++++ EXCERPTED DATA ++++
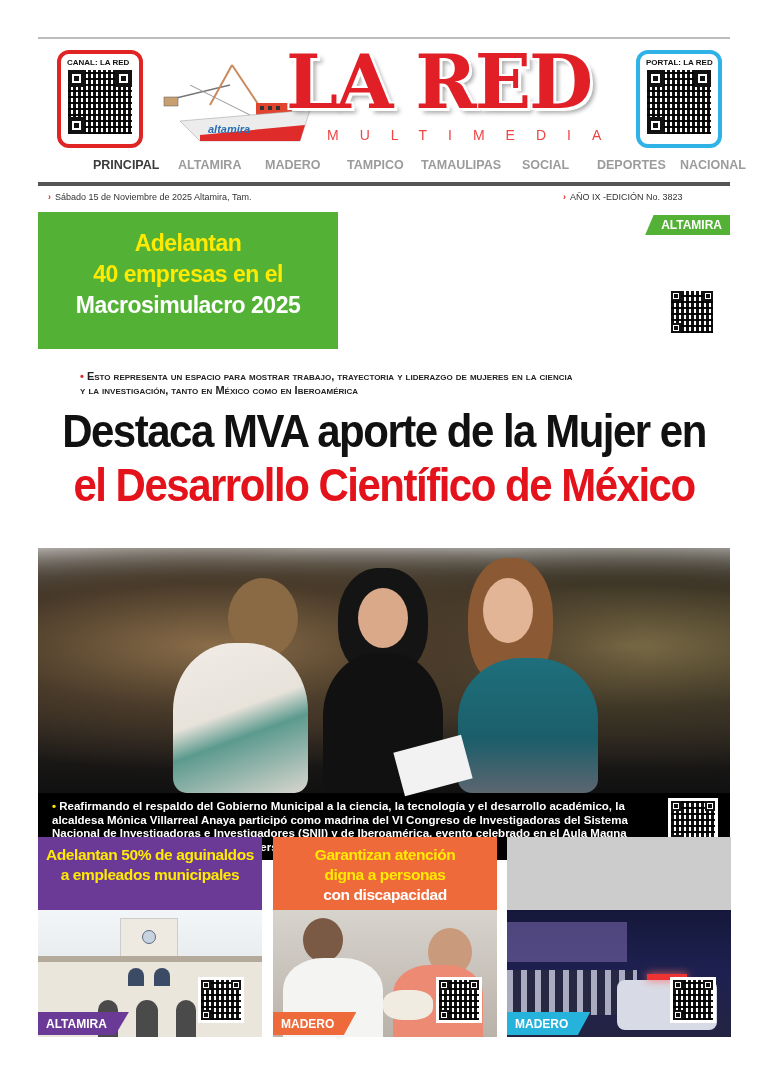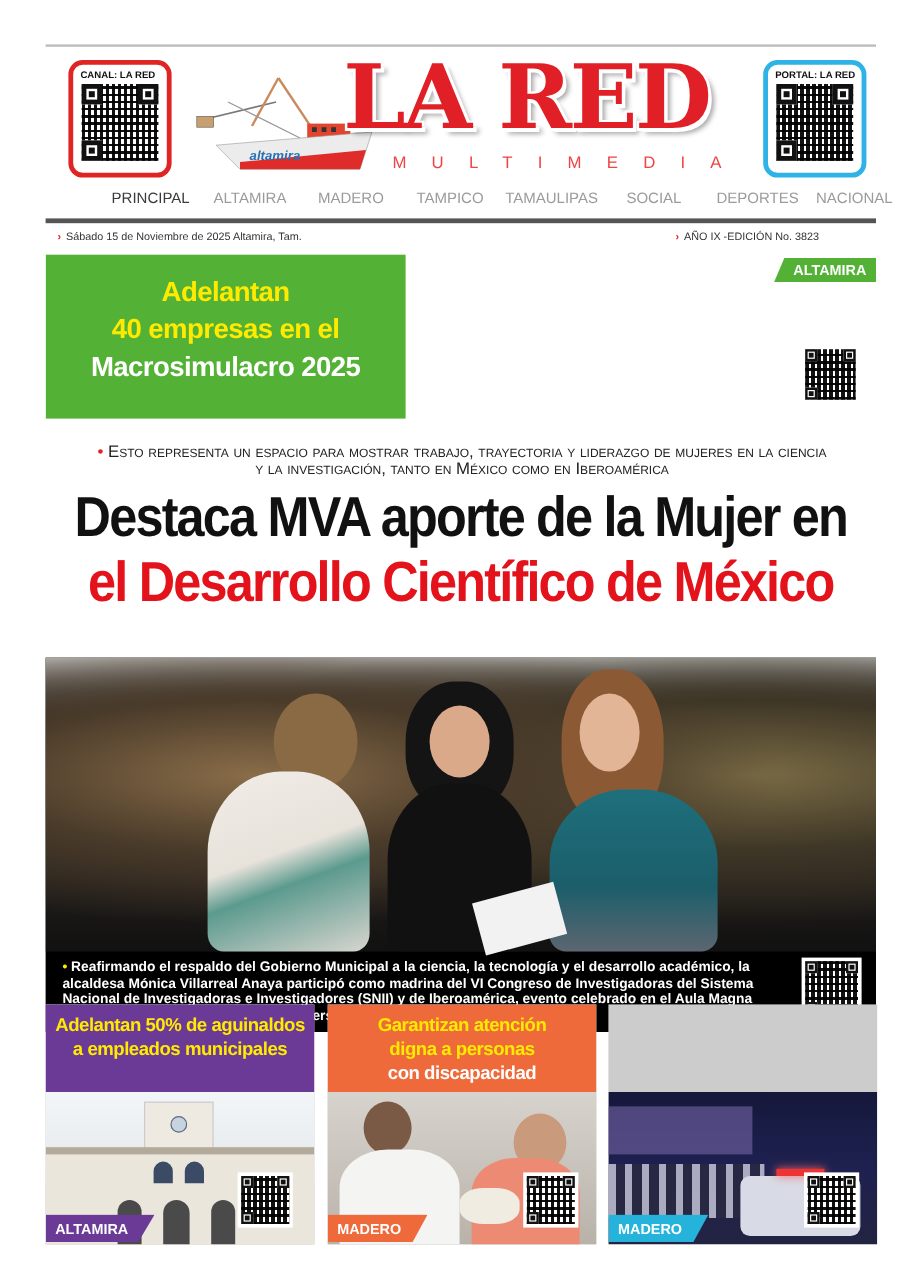--- a/index.html
+++ b/index.html
@@ -24,21 +24,21 @@
   .qr.small .finder::after { left: 1px; top: 1px; width: 4px; height: 4px; }
 
   
   .boat { position: absolute; left: 160px; top: 55px; width: 150px; height: 88px; }
   .logo-text { position: absolute; left: 286px; top: 42px; font-family: "DejaVu Serif", serif; font-weight: bold; font-size: 74px; color: #e11f26; letter-spacing: -2px; line-height: 80px;
                text-shadow: 3px 3px 0 #fff, -2px -2px 0 #fff, 2px -2px 0 #fff, -2px 2px 0 #fff, 5px 5px 4px rgba(0,0,0,0.35); }
   .logo-sub { position: absolute; left: 327px; top: 127px; font-size: 14px; color: #ef4444; letter-spacing: 21px; }
 
   
   .nav { position: absolute; left: 38px; top: 158px; width: 692px; height: 18px; }
-  .nav-item { position: absolute; top: 0; font-size: 12.5px; font-weight: normal; color: #9b9b9b; white-space: nowrap; padding-left: 36px; }
+  .nav-item { position: absolute; top: 0; font-size: 12.5px; font-weight: bold; color: #9b9b9b; white-space: nowrap; padding-left: 36px; }
   .nav-item.active { color: #3b3b3b; }
   .nav-rule { position: absolute; left: 38px; top: 182px; width: 692px; height: 4px; background: #555; }
 
   .dateline { position: absolute; top: 192px; font-size: 9px; color: #333; }
   .dateline .chev { color: #e02424; font-weight: bold; margin-right: 4px; }
 
   
   .banner { position: absolute; left: 38px; top: 212px; width: 692px; height: 137px; overflow: hidden; }
   .banner-green { position: absolute; left: 0; top: 0; width: 300px; height: 137px; background: #53b235; }
   .banner-photo { position: absolute; left: 290px; top: 0; width: 402px; height: 137px;
@@ -49,21 +49,21 @@
   .building { position: absolute; left: 220px; top: 28px; width: 182px; height: 45px; background: #d3d6d8; }
   .rail { position: absolute; left: 0; height: 3px; width: 402px; background: #4b3d30; transform-origin: left; }
   .figure { position: absolute; width: 10px; height: 42px; background: #2f2e25; border-radius: 5px 5px 2px 2px; }
   .banner-headline { position: absolute; left: 0; top: 16px; width: 300px; text-align: center; font-family: "Liberation Sans", sans-serif; font-weight: bold; font-size: 23px; line-height: 31px; letter-spacing: -0.5px; }
   .yellow { color: #ffea00; } .white { color: #ffffff; }
   .section-tag { position: absolute; color: #fff; font-weight: bold; font-size: 12px; padding: 3px 8px 3px 16px; }
   .banner .section-tag { right: 0; top: 3px; background: #53b235; clip-path: polygon(10% 0, 100% 0, 100% 100%, 0 100%); }
   .qr-card { position: absolute; background: #fff; padding: 3px; }
 
   
-  .kicker { position: absolute; left: 80px; top: 369px; width: 610px; text-align: center; font-size: 14px; font-weight: normal; color: #222; line-height: 14px; font-variant: small-caps; }
+  .kicker { position: absolute; left: 80px; top: 369px; width: 610px; text-align: left; font-size: 11px; font-weight: bold; color: #222; line-height: 14px; font-variant: small-caps; }
   .kicker .dot { color: #e02424; }
   .headline { position: absolute; left: 30px; width: 708px; text-align: center; font-weight: bold; font-size: 42px; line-height: 46px; letter-spacing: -1.5px; transform: scaleY(1.12); white-space: nowrap; }
   .h1 { top: 408px; color: #111; }
   .h2 { top: 462px; color: #e3121b; }
 
   
   .main-photo { position: absolute; left: 38px; top: 512px; width: 692px; height: 312px; background: #000; overflow: hidden; margin-top: 36px; }
   .main-photo .bg { position: absolute; left: 0; top: 0; width: 692px; height: 245px;
     background: radial-gradient(ellipse at 25% 40%, #8a6d49 0%, #4a3b2a 30%, transparent 60%),
                 radial-gradient(ellipse at 85% 40%, #7a6b45 0%, #3e3626 30%, transparent 60%),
++++
(EXERCISE OBJECTIVE): Using the records above, report each line that contains the word "radial" by copying it.

(WRITTEN ANSWER):
     background: radial-gradient(ellipse at 25% 40%, #8a6d49 0%, #4a3b2a 30%, transparent 60%),
                 radial-gradient(ellipse at 85% 40%, #7a6b45 0%, #3e3626 30%, transparent 60%),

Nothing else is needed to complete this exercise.